- [Front-end code change data]:

########################################

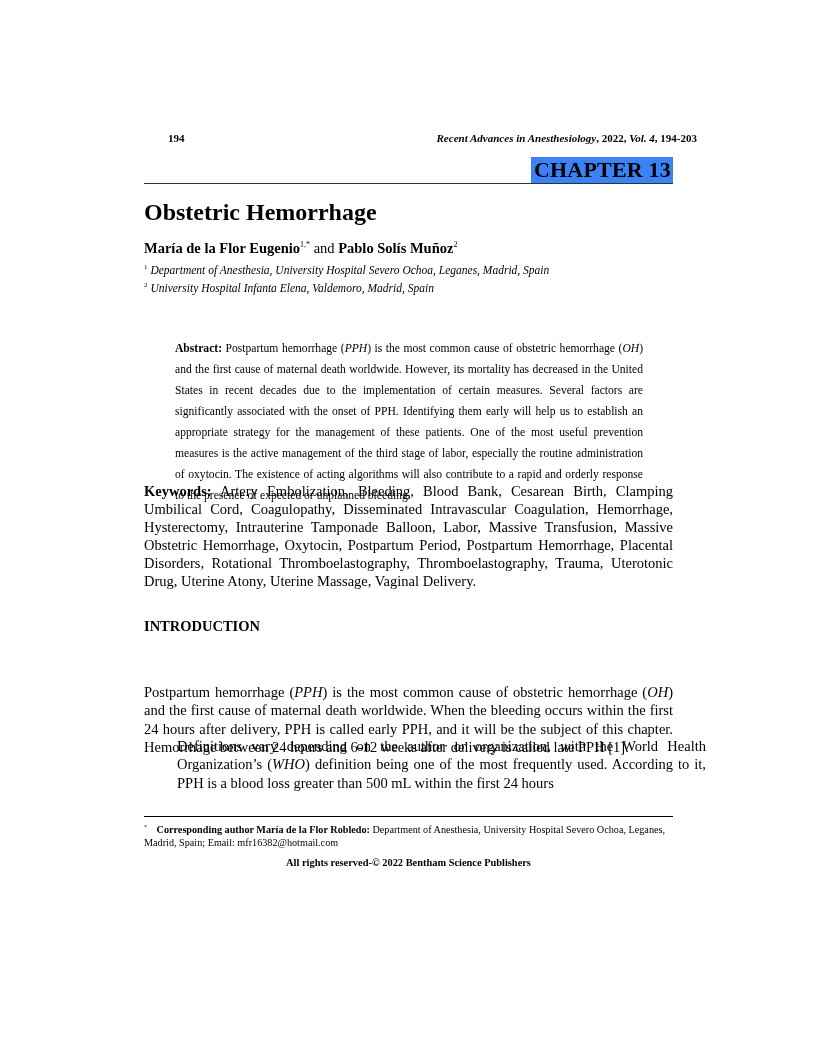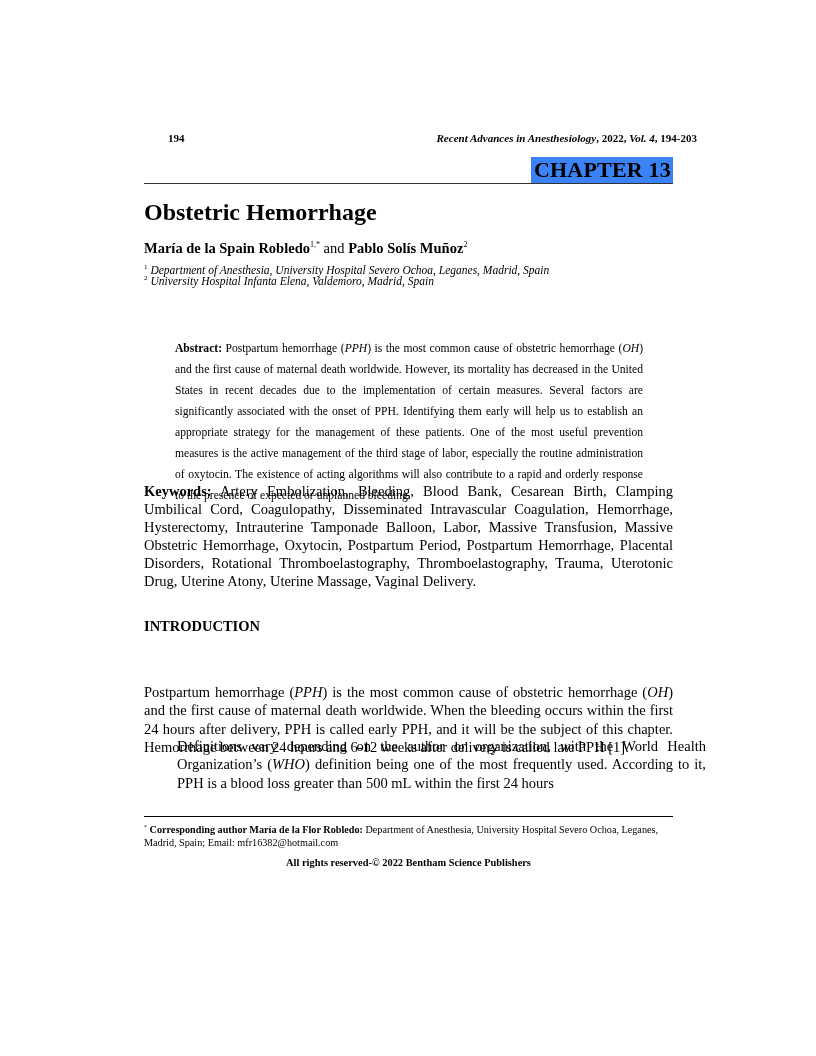--- a/index.html
+++ b/index.html
@@ -49,7 +49,7 @@
   <div class="title">Obstetric Hemorrhage</div>
 
   <div class="authors">
-    <b>María de la Spain Robledo</b><sup>1,*</sup><span> and </span><b>Pablo Solís Muñoz</b><sup>2</sup>
+    <b>María de la Flor Eugenio</b><sup>1,*</sup><span> and </span><b>Pablo Solís Muñoz</b><sup>2</sup>
   </div>
 
   <div class="affil affil1">

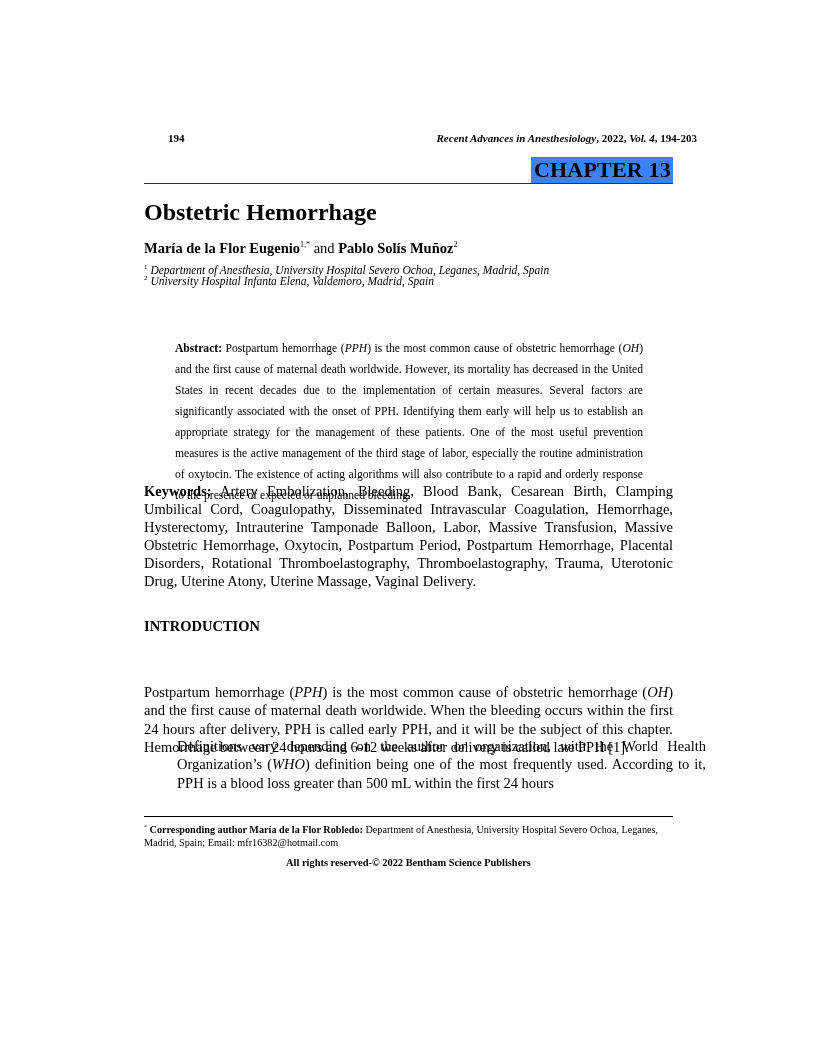--- a/index.html
+++ b/index.html
@@ -18,7 +18,7 @@
   .affil { position: absolute; left: 0; font-size: 11.5px; font-style: italic; line-height: 14px; }
   .affil sup { font-size: 7px; vertical-align: 5px; font-style: normal; }
   .affil1 { top: 260px; }
-  .affil2 { top: 271px; }
+  .affil2 { top: 278px; }
   .abstract { position: absolute; top: 338px; left: 31px; width: 468px; font-size: 11.6px; line-height: 21px; text-align: justify; }
   .abstract b { font-weight: bold; }
   .keywords { position: absolute; top: 482px; left: 0; width: 529px; font-size: 14.5px; line-height: 18px; text-align: justify; }

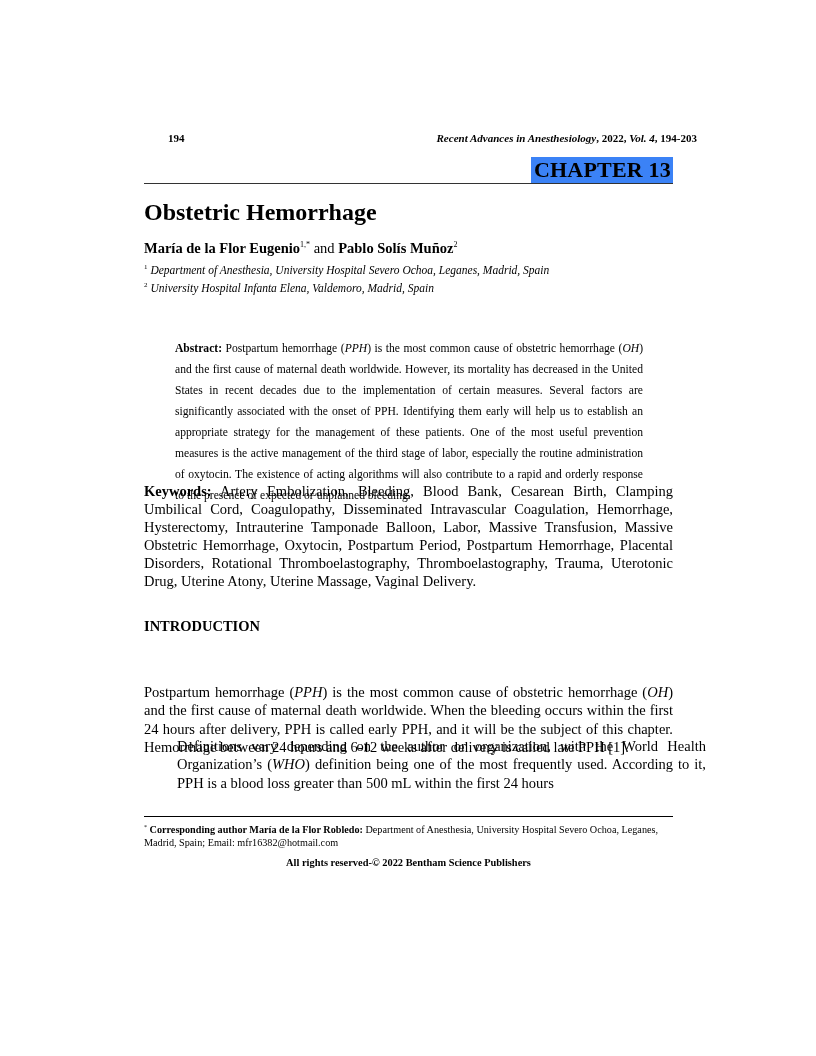--- a/index.html
+++ b/index.html
@@ -29,7 +29,7 @@
   .para2 { top: 737px; margin-left: 33px; }
   .fn-rule { position: absolute; top: 816px; left: 0; width: 529px; border-top: 1px solid #000; }
   .footnote { position: absolute; top: 821px; left: 0; width: 529px; font-size: 10.2px; line-height: 13px; }
-  .footnote b { font-weight: bold; }
+  .footnote b { font-weight: bold; margin-left: 7px; }
   .footnote sup { font-size: 6px; vertical-align: 4px; }
   .publisher { position: absolute; top: 856px; left: 0; width: 529px; text-align: center; font-size: 10.4px; font-weight: bold; line-height: 13px; }
 </style>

########################################

- [WORK ITEM]: For the string "footnote", work out how many lines of the data contain it; answer with the number alone.

- [PROBLEM SOLUTION]: 4